### Exercise requirements
From the listing below, extract each line containing the string "content".

——

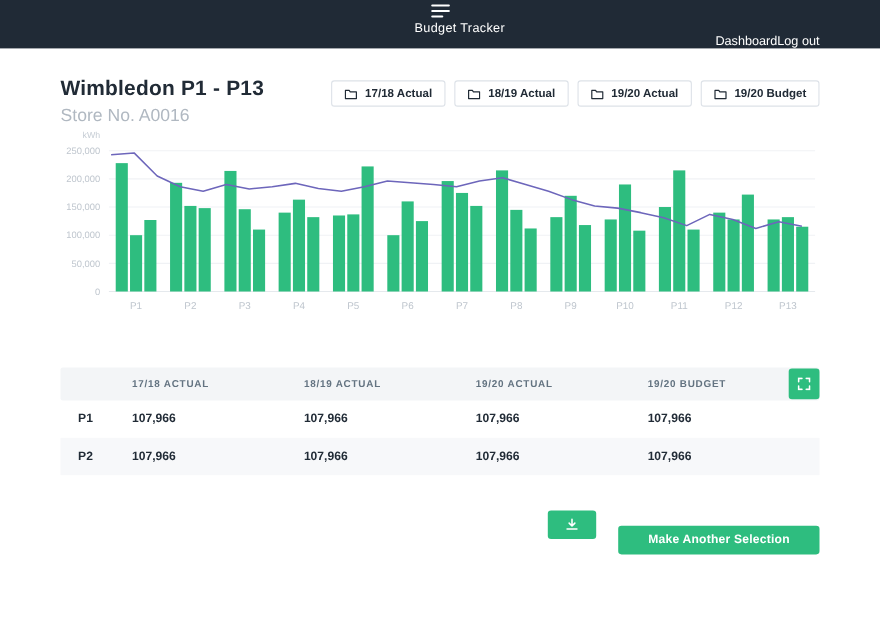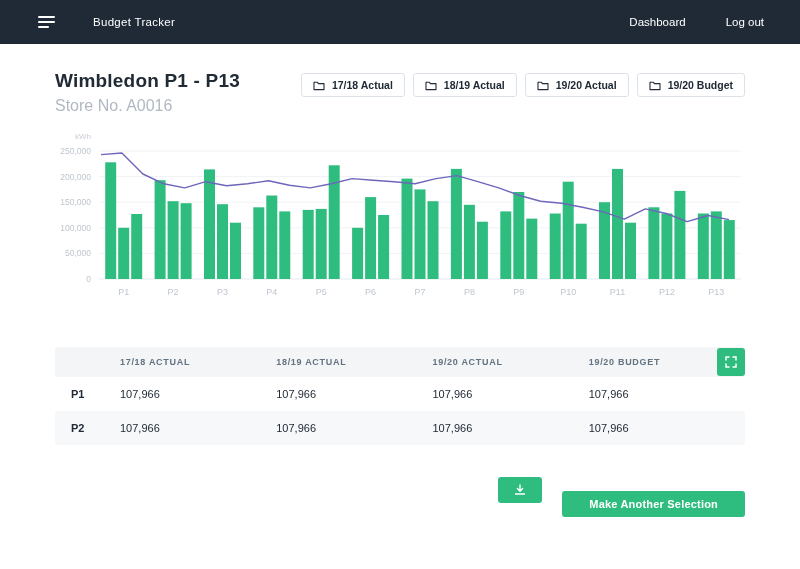--- a/index.html
+++ b/index.html
@@ -1,53 +1,53 @@
 <!DOCTYPE html>
 <html><head>
 <meta charset="utf-8">
 <style>
   * { margin:0; padding:0; box-sizing:border-box; }
   html,body { background:#ffffff; }
   body { font-family:"Liberation Sans", sans-serif; }
   .app { width:800px; height:569px; background:#ffffff; overflow:hidden; position:relative; }
 
   
-  .navbar { height:44px; background:#202a36; display:flex; align-items:center; padding:0 36px; }
+  .navbar { height:44px; background:#202a36; display:flex; align-items:center; padding:0 55px;flex-direction:column; }
   .hamburger { display:flex; flex-direction:column; gap:3px; cursor:pointer; padding:4px 2px; }
   .hamburger span { display:block; height:2px; background:#ffffff; border-radius:1px; }
   .hamburger span:nth-child(1){ width:17px; }
   .hamburger span:nth-child(2){ width:17px; }
   .hamburger span:nth-child(3){ width:11px; }
   .brand { color:#ffffff; font-size:11.5px; margin-left:36px; letter-spacing:.3px; }
-  .nav-links { margin-left:auto; display:flex; gap:40px; }
+  .nav-links { margin-left:auto; display:flex; }
   .nav-link { color:#ffffff; font-size:11.5px; cursor:pointer; }
 
   
   .content { padding:26px 55px 0; }
   .header-row { display:flex; justify-content:space-between; align-items:flex-start; }
   .page-title { font-size:19px; font-weight:bold; color:#212b36; letter-spacing:.2px; }
   .page-subtitle { font-size:16px; color:#b0b8c1; margin-top:5px; }
   .filters { display:flex; gap:8px; padding-top:3px; }
   .filter-btn { display:flex; align-items:center; gap:7px; background:#ffffff; border:1px solid #dde2e8;
     border-radius:3px; padding:5px 11px; font-size:10.5px; font-weight:bold; color:#212b36;
     font-family:"Liberation Sans", sans-serif; cursor:pointer; }
 
   
-  .chart-wrap { margin-top:14px; }
+  .chart-wrap { }
   svg text { font-family:"Liberation Sans", sans-serif; }
 
   
   .table-section { margin-top:22px; position:relative; }
   .table-head { display:grid; grid-template-columns:65px 1fr 1fr 1fr 1fr; background:#f3f5f7;
     height:30px; align-items:center; border-radius:2px; }
   .th { font-size:9px; font-weight:bold; color:#637381; text-transform:uppercase; letter-spacing:.7px; }
   .tr { display:grid; grid-template-columns:65px 1fr 1fr 1fr 1fr; height:34px; align-items:center; }
   .tr.alt { background:#f7f8fa; }
   .row-label { font-size:11px; font-weight:bold; color:#212b36; padding-left:16px; }
-  .td { font-size:11px; color:#212b36; }
+  .td { font-size:11px; color:#212b36;font-weight:bold; }
   .expand-btn { position:absolute; right:0; top:1px; width:28px; height:28px; border:none; border-radius:3px;
     display:flex; align-items:center; justify-content:center; cursor:pointer; }
 
   
   .actions { display:flex; justify-content:flex-end; align-items:center; gap:20px; margin-top:18px; }
   .icon-btn { width:44px; height:26px; border:none; border-radius:3px; display:flex; align-items:center;
     justify-content:center; cursor:pointer; }
   .primary-btn { height:26px; border:none; border-radius:3px; padding:0 27px; color:#ffffff;
     font-size:11px; font-weight:bold; font-family:"Liberation Sans", sans-serif; cursor:pointer; letter-spacing:.2px;margin-top:28px; }
 </style>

——

### Exercise result
   .content { padding:26px 55px 0; }
   .header-row { display:flex; justify-content:space-between; align-items:flex-start; }
     display:flex; align-items:center; justify-content:center; cursor:pointer; }
   .actions { display:flex; justify-content:flex-end; align-items:center; gap:20px; margin-top:18px; }
     justify-content:center; cursor:pointer; }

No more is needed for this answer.